Louis François Mendy, champion d’Afrique du 110 mètres haies, a lancé le débat. Après sa victoire, il s’est plaint des faibles primes reçues : 50 000 FCFA du ministère des Sports et 30 000 FCFA de la Fédération. “C’est malheureux d’être Champion d’Afrique au Sénégal,” a-t-il déclaré, comparant sa situation à celle des footballeurs qui gagnent bien plus.
Bara Thiam, vice-président de la Fédération sénégalaise d’athlétisme, soutient Mendy. “Un champion d’Afrique reste un champion d’Afrique, qu’il soit footballeur ou athlète,” affirme-t-il. Il demande à l’État de revoir le système des primes pour tous les sports.

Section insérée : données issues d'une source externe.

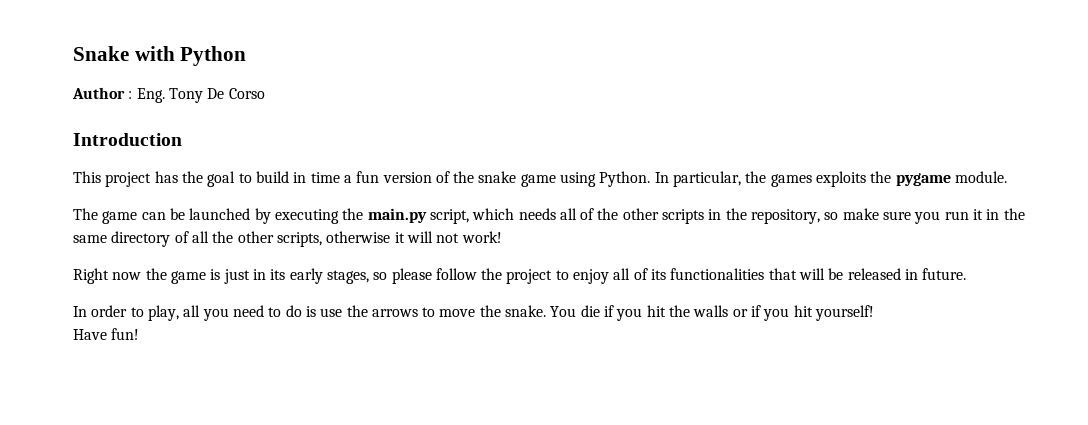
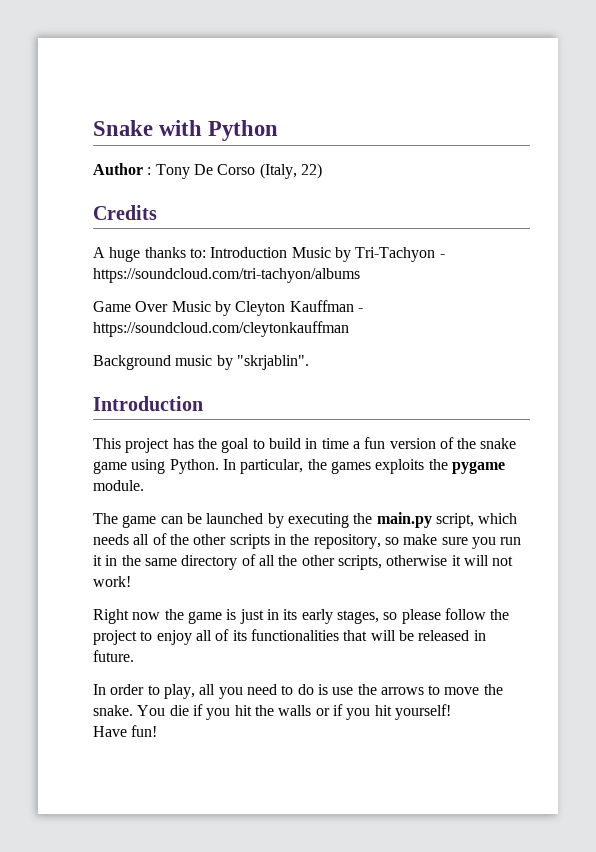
[136,88,165,103] Eng. -> (152, 171) none
(265, 93) none -> [259,163,322,179] [93,205,157,220] [93,247,445,262] [93,268,360,283] [93,300,363,316] [93,321,349,337] [93,355,309,370] (Italy, 22) // Credits // A huge thanks to: Introduction Music by Tri-Tachyon - https://soundcloud.com/tri-tachyon/albums // Game Over Music by Cleyton Kauffman - https://soundcloud.com/cleytonkauffman // Background music by "skrjablin".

Ce problème n’est pas nouveau. Depuis longtemps, le football reçoit des récompenses bien plus importantes que les autres sports. Par exemple, un footballeur peut gagner 2 millions FCFA pour un match gagné.
La Fédération d’athlétisme veut rencontrer le ministère des Sports pour trouver une solution. “Il est urgent de régler cette situation,” insiste Thiam. Il craint que ces inégalités ne créent des problèmes dans le sport sénégalais.
Les athlètes espèrent que le gouvernement va agir, en accord avec son slogan “Jub, Jubel, Jubanti” (être droit, redresser, se tenir droit). Ils veulent que tous les sportifs qui représentent le Sénégal soient traités équitablement, quel que soit leur sport.